To address the challenges of recognizing abnormal states, detecting subtle early
warning signs, and quantifying fault severity in scenarios involving
simultaneous multiple faults in lithium-ion batteries, this study proposes a
dual-layer fault diagnosis framework that integrates One-Class Support Vector
Machine (OCSVM) and Robust Local Mahalanobis Distance Quantile (RLMQD)

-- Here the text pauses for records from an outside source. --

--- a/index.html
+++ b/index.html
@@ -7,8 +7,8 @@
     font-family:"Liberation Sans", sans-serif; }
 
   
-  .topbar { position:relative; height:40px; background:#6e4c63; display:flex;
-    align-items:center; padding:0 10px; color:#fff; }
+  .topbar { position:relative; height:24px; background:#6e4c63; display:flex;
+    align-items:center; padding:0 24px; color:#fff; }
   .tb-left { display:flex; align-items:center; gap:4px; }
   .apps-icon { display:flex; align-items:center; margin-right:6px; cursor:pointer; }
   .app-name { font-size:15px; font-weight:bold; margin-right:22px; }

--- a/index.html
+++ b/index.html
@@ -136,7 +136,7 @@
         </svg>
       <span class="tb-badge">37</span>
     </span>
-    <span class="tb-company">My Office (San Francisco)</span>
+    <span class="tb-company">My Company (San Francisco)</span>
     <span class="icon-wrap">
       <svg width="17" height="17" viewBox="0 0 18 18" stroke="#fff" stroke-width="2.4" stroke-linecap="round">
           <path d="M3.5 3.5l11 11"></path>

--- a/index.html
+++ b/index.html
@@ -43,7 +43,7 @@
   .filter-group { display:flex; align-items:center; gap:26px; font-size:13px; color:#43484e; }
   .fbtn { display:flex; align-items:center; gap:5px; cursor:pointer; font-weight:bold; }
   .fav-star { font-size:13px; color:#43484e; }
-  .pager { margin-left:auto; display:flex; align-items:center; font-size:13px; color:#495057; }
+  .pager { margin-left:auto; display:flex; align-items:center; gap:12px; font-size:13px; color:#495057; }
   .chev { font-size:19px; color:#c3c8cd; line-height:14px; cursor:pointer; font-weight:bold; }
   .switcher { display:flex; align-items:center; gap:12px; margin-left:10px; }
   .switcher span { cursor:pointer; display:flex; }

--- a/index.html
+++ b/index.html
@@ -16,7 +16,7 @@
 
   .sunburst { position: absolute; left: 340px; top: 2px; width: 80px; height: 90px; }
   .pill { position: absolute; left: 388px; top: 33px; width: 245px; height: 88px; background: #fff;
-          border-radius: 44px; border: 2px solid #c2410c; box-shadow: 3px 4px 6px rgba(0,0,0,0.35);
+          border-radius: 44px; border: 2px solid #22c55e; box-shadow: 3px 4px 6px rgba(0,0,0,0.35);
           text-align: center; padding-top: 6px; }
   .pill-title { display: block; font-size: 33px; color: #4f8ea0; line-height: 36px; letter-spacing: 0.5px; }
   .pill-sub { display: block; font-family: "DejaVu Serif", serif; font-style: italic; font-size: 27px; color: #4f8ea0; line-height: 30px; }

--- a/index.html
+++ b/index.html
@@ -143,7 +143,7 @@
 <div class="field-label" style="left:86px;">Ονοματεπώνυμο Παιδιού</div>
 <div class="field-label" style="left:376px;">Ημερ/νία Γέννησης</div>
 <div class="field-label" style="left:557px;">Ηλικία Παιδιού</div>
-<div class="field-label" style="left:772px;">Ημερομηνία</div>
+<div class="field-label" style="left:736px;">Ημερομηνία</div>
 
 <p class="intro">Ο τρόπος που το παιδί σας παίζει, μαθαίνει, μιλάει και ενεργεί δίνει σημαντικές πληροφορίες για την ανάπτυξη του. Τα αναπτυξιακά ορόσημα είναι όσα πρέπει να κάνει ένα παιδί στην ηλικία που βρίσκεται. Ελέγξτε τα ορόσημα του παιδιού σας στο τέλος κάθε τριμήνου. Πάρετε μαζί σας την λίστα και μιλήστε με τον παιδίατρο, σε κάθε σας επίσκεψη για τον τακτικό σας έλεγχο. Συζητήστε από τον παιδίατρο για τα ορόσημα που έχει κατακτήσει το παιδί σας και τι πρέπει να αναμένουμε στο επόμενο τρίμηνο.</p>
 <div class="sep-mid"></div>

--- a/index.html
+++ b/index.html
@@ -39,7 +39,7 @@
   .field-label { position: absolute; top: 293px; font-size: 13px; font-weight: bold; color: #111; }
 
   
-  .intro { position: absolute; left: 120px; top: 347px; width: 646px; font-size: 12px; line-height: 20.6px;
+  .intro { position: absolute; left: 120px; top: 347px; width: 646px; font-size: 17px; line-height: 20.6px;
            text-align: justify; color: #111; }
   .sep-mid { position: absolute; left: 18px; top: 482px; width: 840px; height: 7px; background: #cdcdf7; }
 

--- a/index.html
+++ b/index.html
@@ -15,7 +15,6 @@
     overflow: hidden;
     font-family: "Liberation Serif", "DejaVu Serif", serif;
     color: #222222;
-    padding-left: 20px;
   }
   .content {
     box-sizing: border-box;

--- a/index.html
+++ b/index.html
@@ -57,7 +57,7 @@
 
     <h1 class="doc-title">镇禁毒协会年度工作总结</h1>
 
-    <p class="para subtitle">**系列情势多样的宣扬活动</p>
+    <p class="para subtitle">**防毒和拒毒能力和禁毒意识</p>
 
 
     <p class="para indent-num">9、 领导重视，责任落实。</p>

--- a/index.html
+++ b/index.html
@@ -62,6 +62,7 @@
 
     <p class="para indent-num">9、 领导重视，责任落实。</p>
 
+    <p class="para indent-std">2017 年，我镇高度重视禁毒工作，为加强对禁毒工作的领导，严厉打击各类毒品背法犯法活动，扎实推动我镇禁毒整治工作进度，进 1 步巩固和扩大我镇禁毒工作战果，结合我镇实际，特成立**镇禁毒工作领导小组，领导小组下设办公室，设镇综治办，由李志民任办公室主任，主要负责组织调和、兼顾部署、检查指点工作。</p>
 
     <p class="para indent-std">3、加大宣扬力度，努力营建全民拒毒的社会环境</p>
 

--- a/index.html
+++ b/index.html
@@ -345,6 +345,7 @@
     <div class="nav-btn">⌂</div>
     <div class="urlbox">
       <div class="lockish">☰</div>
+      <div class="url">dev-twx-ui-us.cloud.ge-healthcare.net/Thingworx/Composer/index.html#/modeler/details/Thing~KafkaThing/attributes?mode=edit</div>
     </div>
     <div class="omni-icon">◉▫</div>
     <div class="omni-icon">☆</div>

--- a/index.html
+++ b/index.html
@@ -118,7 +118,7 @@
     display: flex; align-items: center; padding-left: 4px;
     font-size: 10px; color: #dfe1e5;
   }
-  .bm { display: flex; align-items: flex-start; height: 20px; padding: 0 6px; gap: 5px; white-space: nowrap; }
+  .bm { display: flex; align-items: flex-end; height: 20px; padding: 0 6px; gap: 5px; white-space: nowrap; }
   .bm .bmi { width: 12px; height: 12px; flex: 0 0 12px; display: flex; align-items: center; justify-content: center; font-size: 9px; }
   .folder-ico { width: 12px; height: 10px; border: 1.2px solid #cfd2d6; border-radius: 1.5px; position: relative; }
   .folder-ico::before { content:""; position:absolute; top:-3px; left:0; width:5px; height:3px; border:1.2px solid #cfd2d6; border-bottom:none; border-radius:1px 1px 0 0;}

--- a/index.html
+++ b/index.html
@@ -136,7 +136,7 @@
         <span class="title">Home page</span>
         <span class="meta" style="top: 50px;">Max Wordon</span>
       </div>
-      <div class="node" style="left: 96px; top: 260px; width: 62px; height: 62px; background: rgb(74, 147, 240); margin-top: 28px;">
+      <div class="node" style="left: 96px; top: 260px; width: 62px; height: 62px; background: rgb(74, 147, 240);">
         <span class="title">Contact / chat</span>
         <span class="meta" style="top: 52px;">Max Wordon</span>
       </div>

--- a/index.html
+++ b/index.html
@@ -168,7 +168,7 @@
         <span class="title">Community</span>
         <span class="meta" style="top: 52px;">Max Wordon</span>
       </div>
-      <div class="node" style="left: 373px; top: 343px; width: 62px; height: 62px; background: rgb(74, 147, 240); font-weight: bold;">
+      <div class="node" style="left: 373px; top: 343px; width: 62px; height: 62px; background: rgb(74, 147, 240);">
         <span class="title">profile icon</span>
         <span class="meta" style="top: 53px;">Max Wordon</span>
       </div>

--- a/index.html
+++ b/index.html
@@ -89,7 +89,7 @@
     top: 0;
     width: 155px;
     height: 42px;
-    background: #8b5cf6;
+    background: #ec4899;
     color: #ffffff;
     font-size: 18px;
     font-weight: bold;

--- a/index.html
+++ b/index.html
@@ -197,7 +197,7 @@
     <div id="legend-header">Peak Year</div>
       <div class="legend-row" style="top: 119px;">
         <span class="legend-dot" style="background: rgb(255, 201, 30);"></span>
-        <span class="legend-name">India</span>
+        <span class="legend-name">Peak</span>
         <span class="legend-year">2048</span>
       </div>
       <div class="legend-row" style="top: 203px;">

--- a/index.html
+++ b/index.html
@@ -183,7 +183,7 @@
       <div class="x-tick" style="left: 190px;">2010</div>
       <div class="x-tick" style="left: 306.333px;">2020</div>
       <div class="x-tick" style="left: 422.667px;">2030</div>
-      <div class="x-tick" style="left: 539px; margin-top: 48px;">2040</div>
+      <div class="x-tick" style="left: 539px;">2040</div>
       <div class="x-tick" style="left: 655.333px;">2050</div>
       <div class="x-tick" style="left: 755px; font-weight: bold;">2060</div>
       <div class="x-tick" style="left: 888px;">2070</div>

algorithm. First, a three-dimensional multi-scale feature space, incorporating
voltage, kurtosis, and voltage change rate, is constructed to detect abnormal
battery states via OCSVM and dynamically filter abnormal time periods with
improved adaptability. Second, a computationally efficient RLMQD-based
quantization algorithm is developed, which employs a small-scale sliding window
and adaptively selects healthy cells to construct reference distributions. By
incorporating low-quantile thresholds, the algorithm enhances early abnormality
detection and significantly reduces false positives. Subsequently, fault
severity is quantified through scale-weighted fusion and normalization, enabling
accurate evaluation across diverse abnormal modes. Finally, The diagnostic
performance of the proposed method is comprehensively validated through three
sets of simulation experiments and real-vehicle data collected under realistic
operating conditions. The results demonstrate that the proposed method
accurately identifies both single-point and clustered anomalies, corresponds
closely with actual fault conditions and exhibiting strong generalization
capability. In real vehicle validation, the method achieves 95.79% accuracy,
100% recall, and a 93.3% F1 score in abnormal detection tasks. Furthermore, It
demonstrates robustness and interpretability, enabling multi-type abnormal
detection and fault severity evaluation without reliance on extensive fault
datasets, thereby offering high suitablility for online monitoring and early
warning in actual Battery Management Systems.